The reply should hold every line of the listing exactly, and none of its images.

## Given data:
════

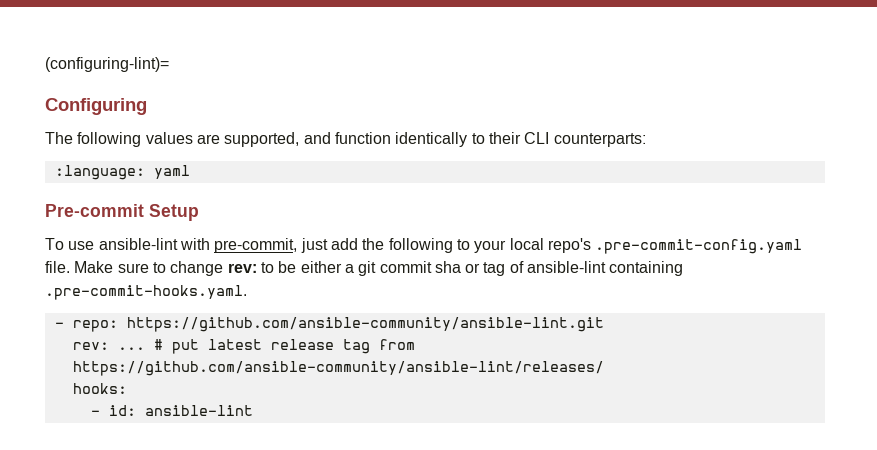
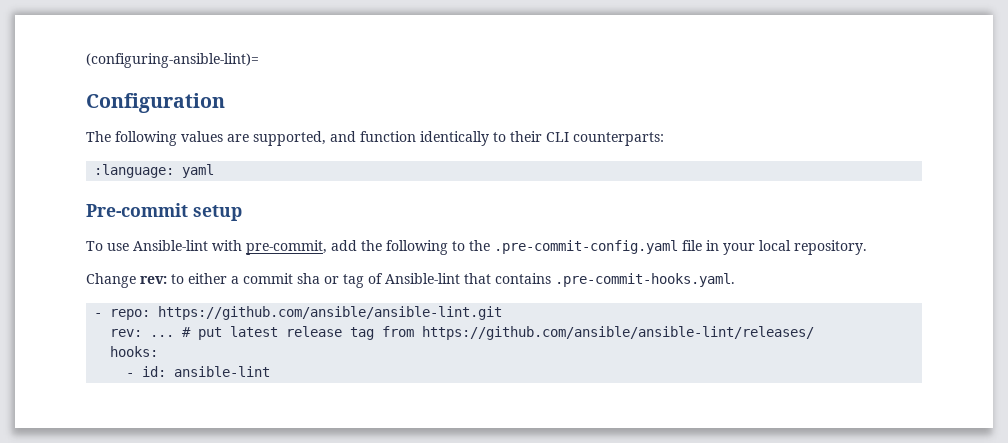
- (configuring-lint)=
- Configuring
+ (configuring-ansible-lint)=
+ Configuration
- Pre-commit Setup
+ Pre-commit setup
- To use ansible-lint with pre-commit, just add the following to your local repo's .pre-commit-config.yaml file. Make sure to change rev: to be either a git commit sha or tag of ansible-lint containing .pre-commit-hooks.yaml.
+ To use Ansible-lint with pre-commit, add the following to the .pre-commit-config.yaml file in your local repository.
+ Change rev: to either a commit sha or tag of Ansible-lint that contains .pre-commit-hooks.yaml.
- - repo: https://github.com/ansible-community/ansible-lint.git
+ - repo: https://github.com/ansible/ansible-lint.git
- # put latest release tag from https://github.com/ansible-community/ansible-lint/releases/
+ # put latest release tag from https://github.com/ansible/ansible-lint/releases/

════

## Worked solution:
- (configuring-lint)=
- Configuring
+ (configuring-ansible-lint)=
+ Configuration
- Pre-commit Setup
+ Pre-commit setup
- To use ansible-lint with pre-commit, just add the following to your local repo's .pre-commit-config.yaml file. Make sure to change rev: to be either a git commit sha or tag of ansible-lint containing .pre-commit-hooks.yaml.
+ To use Ansible-lint with pre-commit, add the following to the .pre-commit-config.yaml file in your local repository.
+ Change rev: to either a commit sha or tag of Ansible-lint that contains .pre-commit-hooks.yaml.
- - repo: https://github.com/ansible-community/ansible-lint.git
+ - repo: https://github.com/ansible/ansible-lint.git
- # put latest release tag from https://github.com/ansible-community/ansible-lint/releases/
+ # put latest release tag from https://github.com/ansible/ansible-lint/releases/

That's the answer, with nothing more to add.